WHAT IS NEEDED: From the entries that follow, copy exactly the lines beginning at the line holding "[32,197,384,216] Skryté perly" and continuing through the line holding "ochutnat na dovolené".

GIVEN INFORMATION:
>>>>>

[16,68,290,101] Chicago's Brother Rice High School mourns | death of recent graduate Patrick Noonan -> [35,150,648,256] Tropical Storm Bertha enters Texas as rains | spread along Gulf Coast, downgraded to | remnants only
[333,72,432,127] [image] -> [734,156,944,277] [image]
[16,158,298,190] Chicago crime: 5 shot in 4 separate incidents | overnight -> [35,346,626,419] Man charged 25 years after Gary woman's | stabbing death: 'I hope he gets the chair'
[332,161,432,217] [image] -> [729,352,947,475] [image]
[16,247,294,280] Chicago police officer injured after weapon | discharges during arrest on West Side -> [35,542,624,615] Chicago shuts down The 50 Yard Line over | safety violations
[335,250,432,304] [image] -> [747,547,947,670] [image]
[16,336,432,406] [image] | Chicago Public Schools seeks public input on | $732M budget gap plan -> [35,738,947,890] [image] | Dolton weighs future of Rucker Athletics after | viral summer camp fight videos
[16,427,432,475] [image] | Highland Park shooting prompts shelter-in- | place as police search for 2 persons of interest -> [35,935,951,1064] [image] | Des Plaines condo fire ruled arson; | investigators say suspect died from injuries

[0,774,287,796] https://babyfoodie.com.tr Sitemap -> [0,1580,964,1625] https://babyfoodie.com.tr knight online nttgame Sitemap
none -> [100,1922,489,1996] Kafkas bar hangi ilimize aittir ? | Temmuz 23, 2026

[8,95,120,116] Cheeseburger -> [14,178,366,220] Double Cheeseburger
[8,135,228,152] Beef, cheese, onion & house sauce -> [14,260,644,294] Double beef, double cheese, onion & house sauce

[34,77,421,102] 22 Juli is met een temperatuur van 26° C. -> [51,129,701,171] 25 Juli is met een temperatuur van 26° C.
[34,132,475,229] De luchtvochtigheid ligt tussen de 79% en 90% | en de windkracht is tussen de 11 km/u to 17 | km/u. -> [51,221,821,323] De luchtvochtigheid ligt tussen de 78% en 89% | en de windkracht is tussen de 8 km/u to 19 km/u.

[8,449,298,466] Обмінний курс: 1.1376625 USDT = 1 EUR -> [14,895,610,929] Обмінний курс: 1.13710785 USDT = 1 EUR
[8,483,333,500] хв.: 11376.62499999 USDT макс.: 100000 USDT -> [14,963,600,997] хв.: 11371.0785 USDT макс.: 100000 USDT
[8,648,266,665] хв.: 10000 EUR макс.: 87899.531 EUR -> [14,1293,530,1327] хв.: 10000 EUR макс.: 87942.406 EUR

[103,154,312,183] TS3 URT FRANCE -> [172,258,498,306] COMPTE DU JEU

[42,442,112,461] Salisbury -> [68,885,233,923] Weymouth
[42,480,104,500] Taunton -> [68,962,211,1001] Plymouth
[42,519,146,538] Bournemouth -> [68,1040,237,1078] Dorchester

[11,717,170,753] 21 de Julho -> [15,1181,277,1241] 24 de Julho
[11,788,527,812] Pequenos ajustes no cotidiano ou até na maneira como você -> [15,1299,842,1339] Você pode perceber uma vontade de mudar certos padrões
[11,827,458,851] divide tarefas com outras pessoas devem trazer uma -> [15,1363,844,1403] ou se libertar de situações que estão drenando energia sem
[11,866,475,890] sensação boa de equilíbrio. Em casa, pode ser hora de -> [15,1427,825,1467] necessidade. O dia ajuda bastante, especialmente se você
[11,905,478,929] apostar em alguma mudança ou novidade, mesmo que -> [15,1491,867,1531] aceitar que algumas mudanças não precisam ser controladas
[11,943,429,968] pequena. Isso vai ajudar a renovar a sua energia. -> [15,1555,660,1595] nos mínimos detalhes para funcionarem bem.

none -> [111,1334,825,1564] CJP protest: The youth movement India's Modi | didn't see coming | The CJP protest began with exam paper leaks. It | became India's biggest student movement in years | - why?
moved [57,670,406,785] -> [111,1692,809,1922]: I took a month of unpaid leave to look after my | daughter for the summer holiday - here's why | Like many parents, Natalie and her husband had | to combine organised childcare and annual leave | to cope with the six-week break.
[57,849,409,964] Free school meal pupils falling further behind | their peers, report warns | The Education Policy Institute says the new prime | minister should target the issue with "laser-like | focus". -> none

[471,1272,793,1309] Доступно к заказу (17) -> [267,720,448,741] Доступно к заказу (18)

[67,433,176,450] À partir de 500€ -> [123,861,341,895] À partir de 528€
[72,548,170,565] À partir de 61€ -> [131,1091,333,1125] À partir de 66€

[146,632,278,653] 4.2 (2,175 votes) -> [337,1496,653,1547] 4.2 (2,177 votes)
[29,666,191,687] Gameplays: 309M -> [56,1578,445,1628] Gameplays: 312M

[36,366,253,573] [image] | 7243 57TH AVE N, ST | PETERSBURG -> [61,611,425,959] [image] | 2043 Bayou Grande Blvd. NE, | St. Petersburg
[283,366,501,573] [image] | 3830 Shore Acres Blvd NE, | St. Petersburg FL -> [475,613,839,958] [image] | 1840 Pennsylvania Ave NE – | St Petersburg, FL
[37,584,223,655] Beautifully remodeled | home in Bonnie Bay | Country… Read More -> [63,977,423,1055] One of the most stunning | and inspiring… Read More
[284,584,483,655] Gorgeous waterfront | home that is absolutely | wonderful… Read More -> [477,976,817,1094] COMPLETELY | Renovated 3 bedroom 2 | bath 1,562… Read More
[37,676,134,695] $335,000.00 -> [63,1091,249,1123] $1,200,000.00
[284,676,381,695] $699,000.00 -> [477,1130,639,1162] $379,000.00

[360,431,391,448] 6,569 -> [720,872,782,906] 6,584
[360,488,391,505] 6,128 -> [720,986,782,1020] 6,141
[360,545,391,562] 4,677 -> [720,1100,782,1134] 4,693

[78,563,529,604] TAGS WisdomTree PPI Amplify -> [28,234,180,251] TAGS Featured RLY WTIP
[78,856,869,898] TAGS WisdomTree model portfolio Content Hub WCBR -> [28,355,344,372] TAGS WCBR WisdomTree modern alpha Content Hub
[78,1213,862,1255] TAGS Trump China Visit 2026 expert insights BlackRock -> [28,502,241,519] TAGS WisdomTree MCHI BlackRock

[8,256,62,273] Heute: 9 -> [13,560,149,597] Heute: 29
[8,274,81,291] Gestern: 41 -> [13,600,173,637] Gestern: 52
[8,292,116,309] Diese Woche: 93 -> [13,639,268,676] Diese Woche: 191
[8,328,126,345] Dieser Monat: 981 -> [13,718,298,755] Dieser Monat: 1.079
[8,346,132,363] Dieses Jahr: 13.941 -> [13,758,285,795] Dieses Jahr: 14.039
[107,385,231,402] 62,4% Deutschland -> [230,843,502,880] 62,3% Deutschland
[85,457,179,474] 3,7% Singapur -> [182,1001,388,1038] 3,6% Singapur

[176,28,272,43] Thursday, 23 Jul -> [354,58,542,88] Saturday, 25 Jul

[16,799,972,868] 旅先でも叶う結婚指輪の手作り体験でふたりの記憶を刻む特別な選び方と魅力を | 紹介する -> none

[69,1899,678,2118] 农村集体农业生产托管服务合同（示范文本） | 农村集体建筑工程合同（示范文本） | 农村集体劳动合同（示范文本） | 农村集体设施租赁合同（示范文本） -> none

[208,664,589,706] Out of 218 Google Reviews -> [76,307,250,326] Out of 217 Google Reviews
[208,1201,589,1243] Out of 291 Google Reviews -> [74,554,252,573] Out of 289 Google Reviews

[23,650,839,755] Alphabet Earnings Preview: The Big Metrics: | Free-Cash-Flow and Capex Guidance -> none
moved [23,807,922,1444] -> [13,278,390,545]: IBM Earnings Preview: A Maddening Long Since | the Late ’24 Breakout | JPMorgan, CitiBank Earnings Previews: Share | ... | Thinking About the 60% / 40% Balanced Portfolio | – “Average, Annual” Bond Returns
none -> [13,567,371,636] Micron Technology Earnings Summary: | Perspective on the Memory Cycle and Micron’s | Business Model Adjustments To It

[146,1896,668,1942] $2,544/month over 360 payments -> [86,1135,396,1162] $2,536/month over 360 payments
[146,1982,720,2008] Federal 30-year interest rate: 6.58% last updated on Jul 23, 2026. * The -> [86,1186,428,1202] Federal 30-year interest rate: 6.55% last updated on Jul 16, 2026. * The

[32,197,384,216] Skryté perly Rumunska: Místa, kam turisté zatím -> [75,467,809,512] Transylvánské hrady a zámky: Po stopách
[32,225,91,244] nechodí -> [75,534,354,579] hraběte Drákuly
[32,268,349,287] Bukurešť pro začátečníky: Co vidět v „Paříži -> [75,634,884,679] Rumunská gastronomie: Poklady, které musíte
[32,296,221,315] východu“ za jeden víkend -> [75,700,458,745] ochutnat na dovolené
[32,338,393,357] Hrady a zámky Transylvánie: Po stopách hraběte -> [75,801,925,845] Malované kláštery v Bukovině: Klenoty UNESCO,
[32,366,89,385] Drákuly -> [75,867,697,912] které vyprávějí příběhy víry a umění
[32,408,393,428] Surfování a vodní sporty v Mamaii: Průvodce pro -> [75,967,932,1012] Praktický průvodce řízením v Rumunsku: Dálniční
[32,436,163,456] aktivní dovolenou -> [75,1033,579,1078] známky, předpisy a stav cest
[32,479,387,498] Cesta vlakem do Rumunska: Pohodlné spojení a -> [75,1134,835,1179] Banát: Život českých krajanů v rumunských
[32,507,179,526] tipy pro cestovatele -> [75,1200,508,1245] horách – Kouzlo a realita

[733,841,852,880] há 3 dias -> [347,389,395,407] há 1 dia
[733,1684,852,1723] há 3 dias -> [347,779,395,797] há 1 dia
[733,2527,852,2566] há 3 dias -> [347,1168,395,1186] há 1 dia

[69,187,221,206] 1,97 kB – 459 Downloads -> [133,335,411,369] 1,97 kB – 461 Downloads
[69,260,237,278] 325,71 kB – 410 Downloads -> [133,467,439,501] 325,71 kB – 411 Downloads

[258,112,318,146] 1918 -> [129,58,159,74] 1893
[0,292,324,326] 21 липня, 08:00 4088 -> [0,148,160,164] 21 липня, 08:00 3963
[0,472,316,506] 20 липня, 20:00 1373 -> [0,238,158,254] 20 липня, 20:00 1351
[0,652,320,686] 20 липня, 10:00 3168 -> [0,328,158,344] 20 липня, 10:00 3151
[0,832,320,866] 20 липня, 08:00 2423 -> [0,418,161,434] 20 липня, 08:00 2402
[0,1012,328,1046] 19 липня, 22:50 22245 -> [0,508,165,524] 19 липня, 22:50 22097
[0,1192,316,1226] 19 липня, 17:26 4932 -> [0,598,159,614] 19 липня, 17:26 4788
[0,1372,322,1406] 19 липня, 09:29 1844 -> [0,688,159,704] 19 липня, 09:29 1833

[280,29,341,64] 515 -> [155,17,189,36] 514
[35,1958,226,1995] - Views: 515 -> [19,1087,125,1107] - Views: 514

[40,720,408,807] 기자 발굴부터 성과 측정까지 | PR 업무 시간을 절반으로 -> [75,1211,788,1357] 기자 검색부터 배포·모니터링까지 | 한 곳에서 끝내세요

<<<<<

TASK OUTPUT:
[32,197,384,216] Skryté perly Rumunska: Místa, kam turisté zatím -> [75,467,809,512] Transylvánské hrady a zámky: Po stopách
[32,225,91,244] nechodí -> [75,534,354,579] hraběte Drákuly
[32,268,349,287] Bukurešť pro začátečníky: Co vidět v „Paříži -> [75,634,884,679] Rumunská gastronomie: Poklady, které musíte
[32,296,221,315] východu“ za jeden víkend -> [75,700,458,745] ochutnat na dovolené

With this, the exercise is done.